Additionally, you can remove unused shapes and routes using the following queries.

DELETE FROM shapes WHERE shape_id NOT IN (
  SELECT DISTINCT shape_id FROM trips
);

DELETE FROM routes WHERE route_id NOT IN (
  SELECT DISTINCT route_id FROM trips
);

There are other potential rows that can be removed (such as records in transfers.txt that reference non-existent stops), but hopefully you get the idea from the previous queries.

17. Searching for Trips**

This section shows you how to search for trips in a GTFS feed based on specified times and stops.

The three scenarios covered are:

  • Finding all stops departing from a given stop after a certain time
  • Finding all stops arriving at a given stop before a certain time
  • Finding all trips between two stops after a given time

The first and second scenarios are the simplest, because they only rely on a single end of each trip. The third scenario is more complex because you have to ensure that each trip returned visits both the start and finish stops.

When searching for trips, the first thing you need to know is which services are running for the given search time.

Finding Service IDs

The first step in searching for trips is to determine which services are running. To begin with, you need to find service IDs for a given date. You then need to handle exceptions accordingly. That is, you need to add service IDs and remove service IDs based on the rules in calendar_dates.txt.

Note: In Scheduling Past Midnight, you were shown how GTFS works with times past midnight. The key takeaway from this is that you have to search for trips for two sets of service IDs. This is covered as this chapter progresses.

In Australia, 27 January 2014 (Monday) was the holiday for Australia Day.
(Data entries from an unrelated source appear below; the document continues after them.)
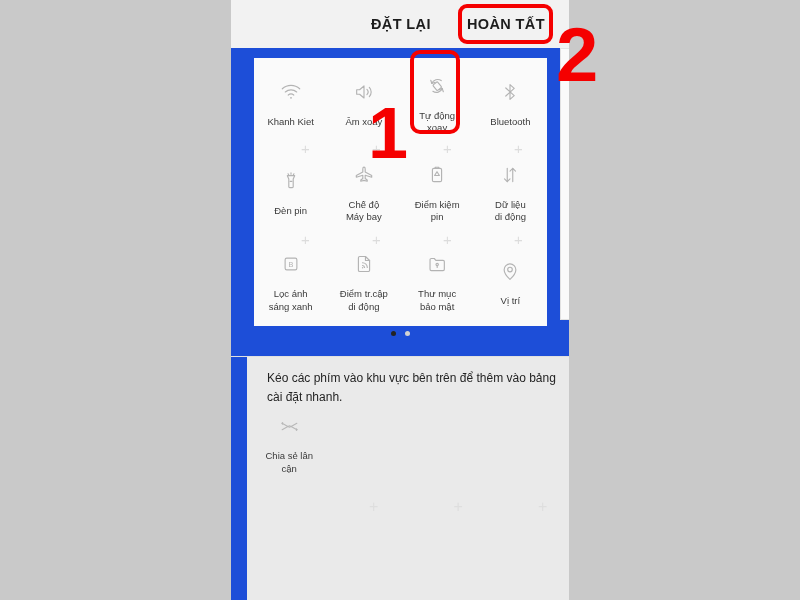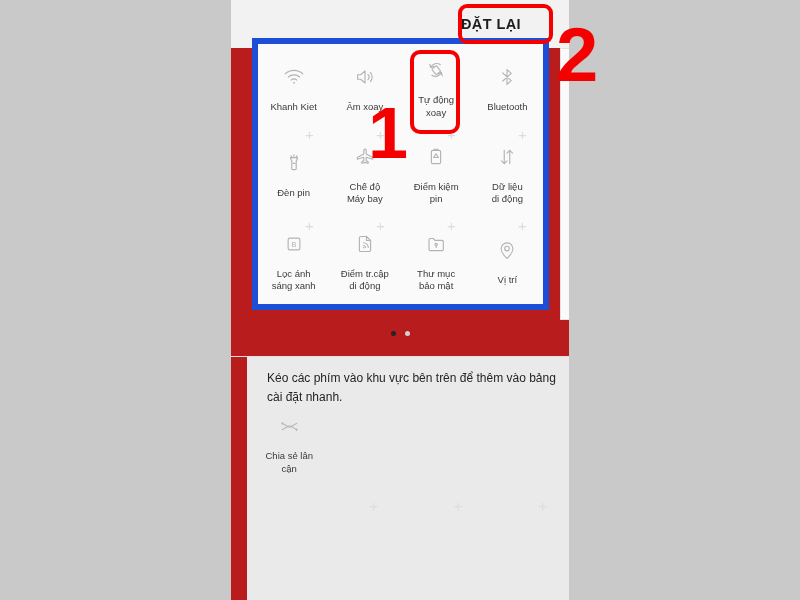"ĐẶT LẠI" #phone-screen { background: #b91c1c -> #1d4ed8 }
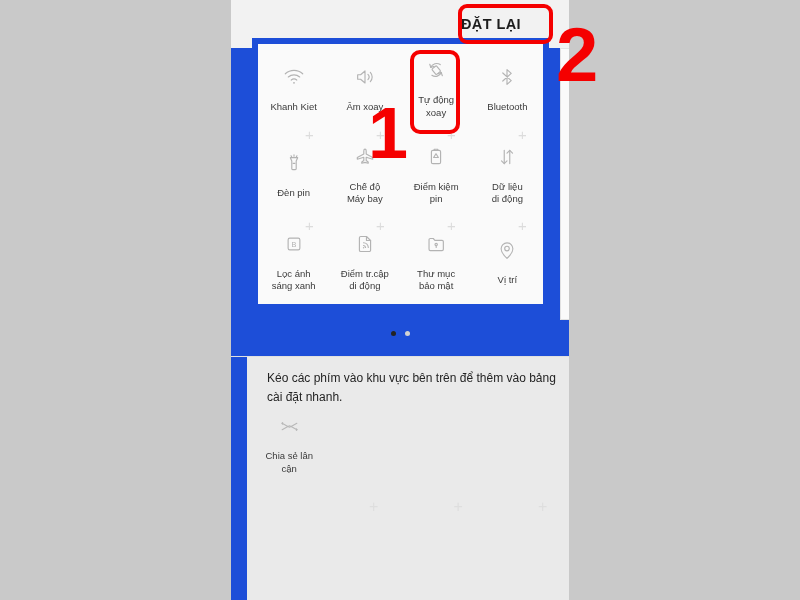"HOÀN TẤT" button.action-btn { html: none -> <button>HOÀN TẤT</button> }
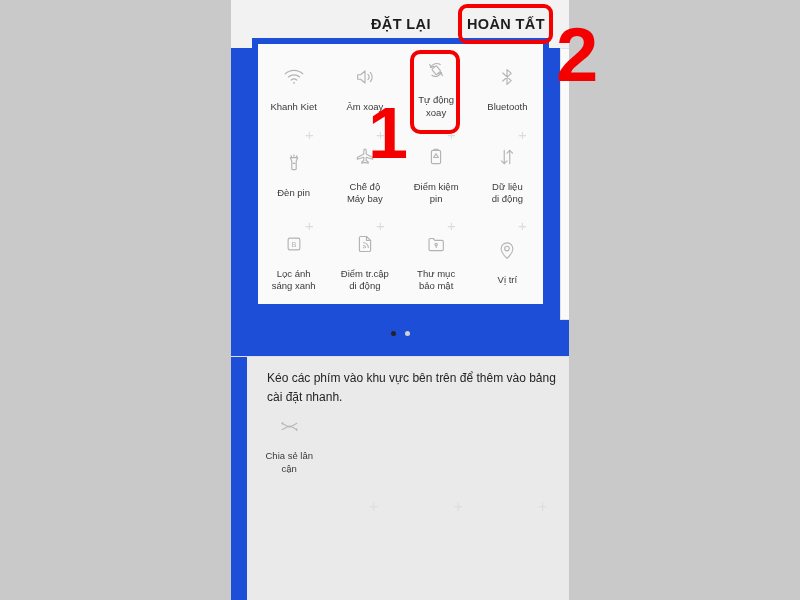"Khanh Kiet" #qs-card { border: 6px solid #1d4ed8 -> 2px solid #1d4ed8; top: 38px -> 56px }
This is used as an example to demonstrate how to retrieve service IDs.

Firstly, you need the main set of service IDs for the day. The following SQL query achieves this.

SELECT service_id FROM calendar
  WHERE start_date <= '20140127' AND end_date >= '20140127'
  AND monday = 1;
 
# Result: 1, 2, 6, 9, 18, 871, 7501

Next you need to find service IDs that are to be excluded, as achieved by the following SQL query.

SELECT service_id FROM calendar_dates
  WHERE date = '20140127' AND exception_type = 2;

# Result: 1, 2, 6, 9, 18, 871, 7501

Finally, you need to find service IDs that are to be added. This query is identical to the previous query, except for the different exception_type value.

SELECT service_id FROM calendar_dates
  WHERE date = '20140127' AND exception_type = 1;

# Result: 12, 874, 4303, 7003

You can combine these three queries all into a single query in SQLite using EXCEPT and UNION, as shown in the following SQL query.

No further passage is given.